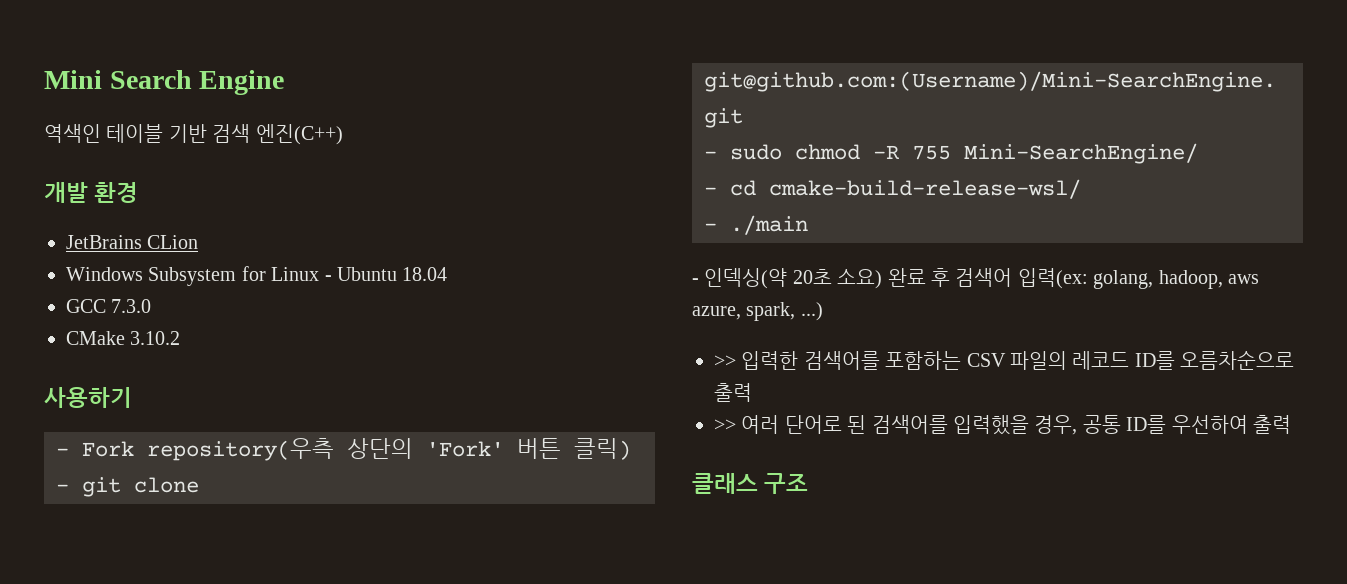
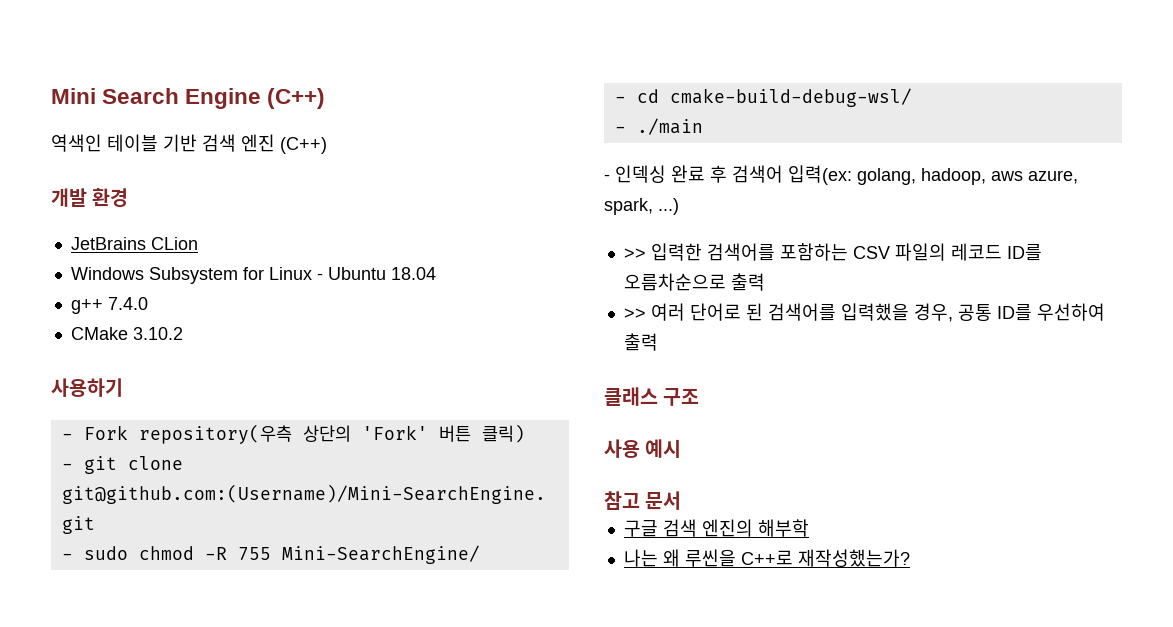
(285, 82) none -> [267,88,326,109] (C++)
[255,124,343,145] 엔진(C++) -> [241,134,327,154] 엔진 (C++)
[66,299,152,313] GCC 7.3.0 -> [70,297,148,314] g++ 7.4.0
[769,179,1081,199] cmake-build-release-wsl/ -> [669,88,912,107] cmake-build-debug-wsl/
[704,268,883,289] 인덱싱(약 20초 소요) -> [615,165,666,183] 인덱싱
(809, 483) none -> [604,439,682,458] [604,491,682,510] [623,519,809,537] [623,549,910,567] // 사용 예시 // 참고 문서 // 구글 검색 엔진의 해부학 // 나는 왜 루씬을 C++로 재작성했는가?

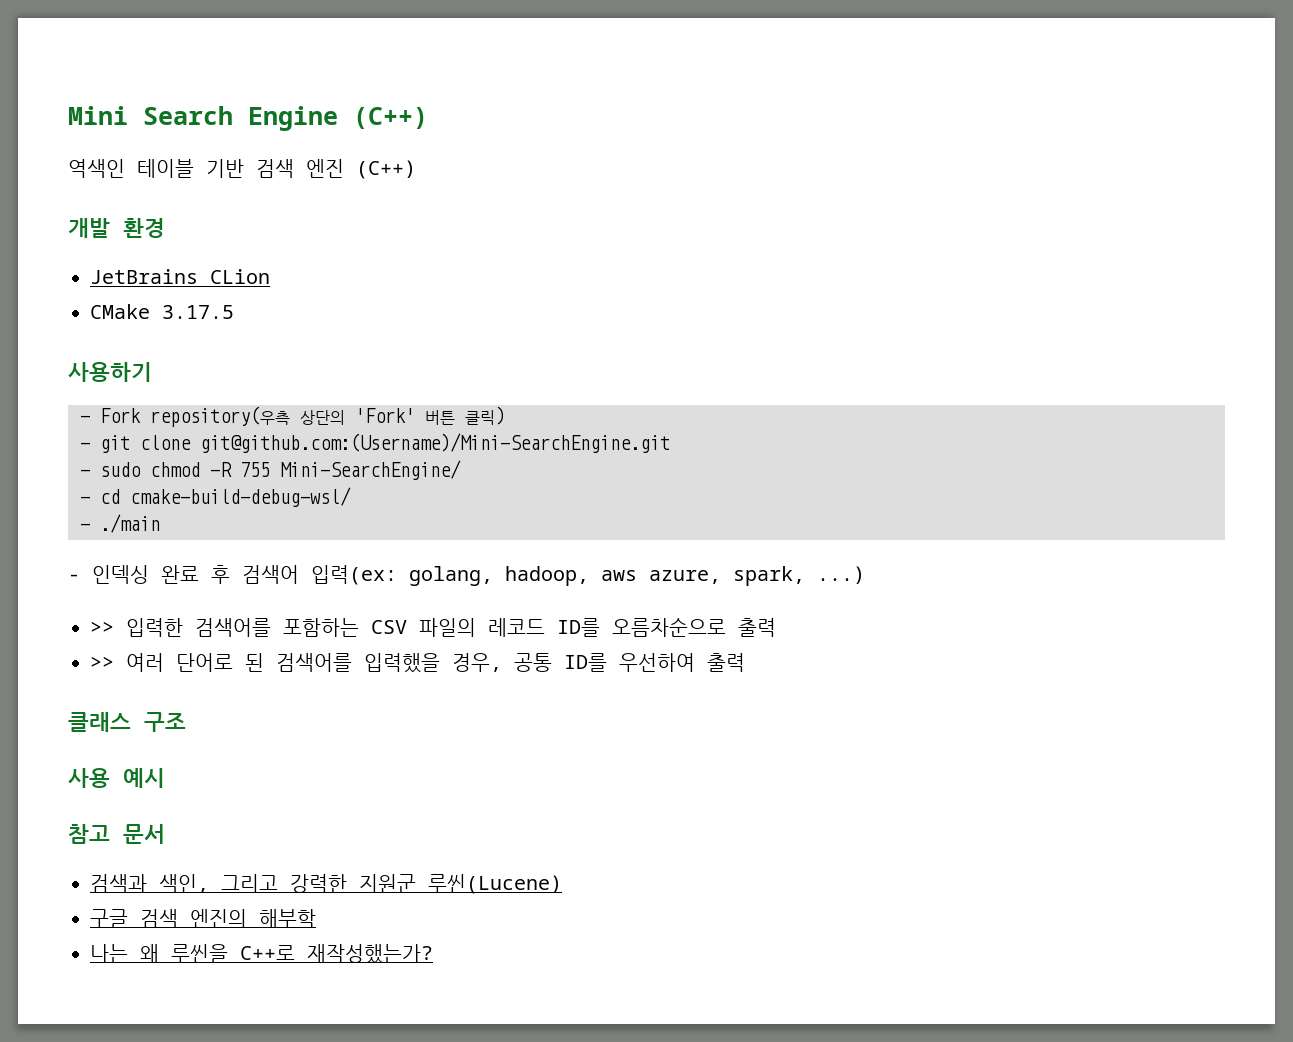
[70,267,436,284] [70,297,148,314] // Windows Subsystem for Linux - Ubuntu 18.04 // g++ 7.4.0 -> (270, 276) none
[132,327,183,340] 3.10.2 -> [162,305,234,319] 3.17.5
(682, 500) none -> [90,874,562,894] // 검색과 색인, 그리고 강력한 지원군 루씬(Lucene)

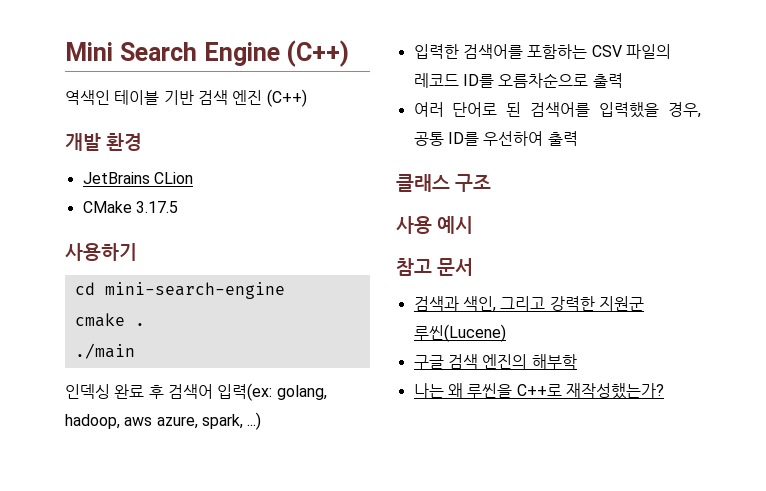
[80,406,505,427] [80,433,670,453] [80,460,461,480] [80,487,351,507] [80,523,90,531] - Fork repository(우측 상단의 'Fork' 버튼 클릭) // - git clone git@github.com:(Username)/Mini-SearchEngine.git // - sudo chmod -R 755 Mini-SearchEngine/ // - cd cmake-build-debug-wsl/ // - -> [74,282,285,299] [74,313,145,327] cd mini-search-engine // cmake . //
[68,574,80,581] - -> (135, 351) none
[90,621,114,634] >> -> (262, 421) none
[90,656,114,669] >> -> (623, 80) none

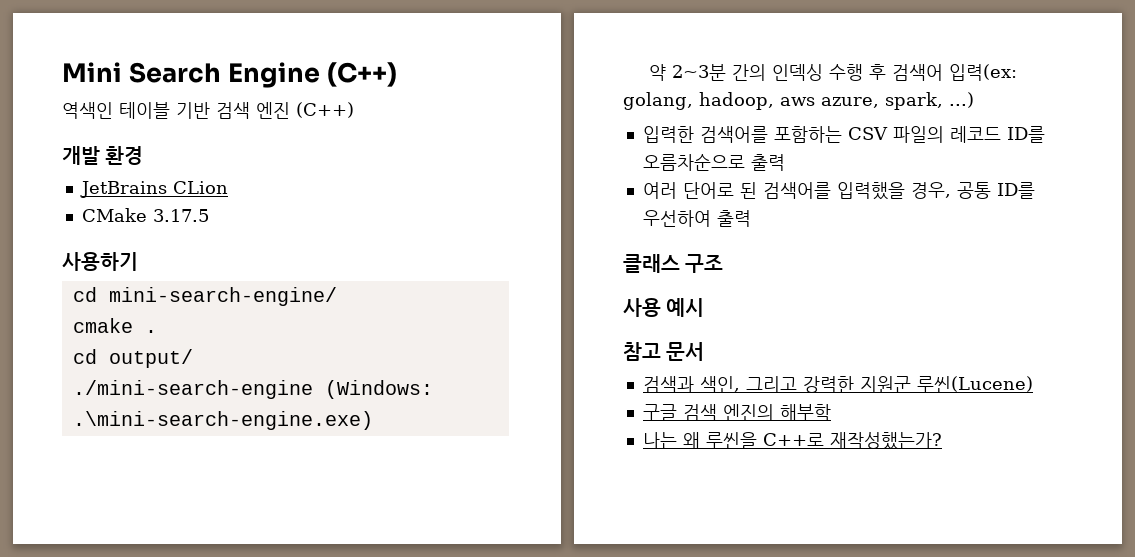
[104,282,285,299] mini-search-engine -> [108,287,337,306] mini-search-engine/
[74,343,135,359] [65,384,145,399] ./main // 인덱싱 완료 -> [72,349,193,368] [72,380,433,399] [72,411,373,430] [648,64,863,81] cd output/ // ./mini-search-engine (Windows: .\mini-search-engine.exe) // 약 2~3분 간의 인덱싱 수행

Task details>
Transcribe every record above in full. Pictures stay out of the copy.

Output for this exercise>
(285, 82) none -> [267,88,326,109] (C++)
[255,124,343,145] 엔진(C++) -> [241,134,327,154] 엔진 (C++)
[66,299,152,313] GCC 7.3.0 -> [70,297,148,314] g++ 7.4.0
[769,179,1081,199] cmake-build-release-wsl/ -> [669,88,912,107] cmake-build-debug-wsl/
[704,268,883,289] 인덱싱(약 20초 소요) -> [615,165,666,183] 인덱싱
(809, 483) none -> [604,439,682,458] [604,491,682,510] [623,519,809,537] [623,549,910,567] // 사용 예시 // 참고 문서 // 구글 검색 엔진의 해부학 // 나는 왜 루씬을 C++로 재작성했는가?

[70,267,436,284] [70,297,148,314] // Windows Subsystem for Linux - Ubuntu 18.04 // g++ 7.4.0 -> (270, 276) none
[132,327,183,340] 3.10.2 -> [162,305,234,319] 3.17.5
(682, 500) none -> [90,874,562,894] // 검색과 색인, 그리고 강력한 지원군 루씬(Lucene)

[80,406,505,427] [80,433,670,453] [80,460,461,480] [80,487,351,507] [80,523,90,531] - Fork repository(우측 상단의 'Fork' 버튼 클릭) // - git clone git@github.com:(Username)/Mini-SearchEngine.git // - sudo chmod -R 755 Mini-SearchEngine/ // - cd cmake-build-debug-wsl/ // - -> [74,282,285,299] [74,313,145,327] cd mini-search-engine // cmake . //
[68,574,80,581] - -> (135, 351) none
[90,621,114,634] >> -> (262, 421) none
[90,656,114,669] >> -> (623, 80) none

[104,282,285,299] mini-search-engine -> [108,287,337,306] mini-search-engine/
[74,343,135,359] [65,384,145,399] ./main // 인덱싱 완료 -> [72,349,193,368] [72,380,433,399] [72,411,373,430] [648,64,863,81] cd output/ // ./mini-search-engine (Windows: .\mini-search-engine.exe) // 약 2~3분 간의 인덱싱 수행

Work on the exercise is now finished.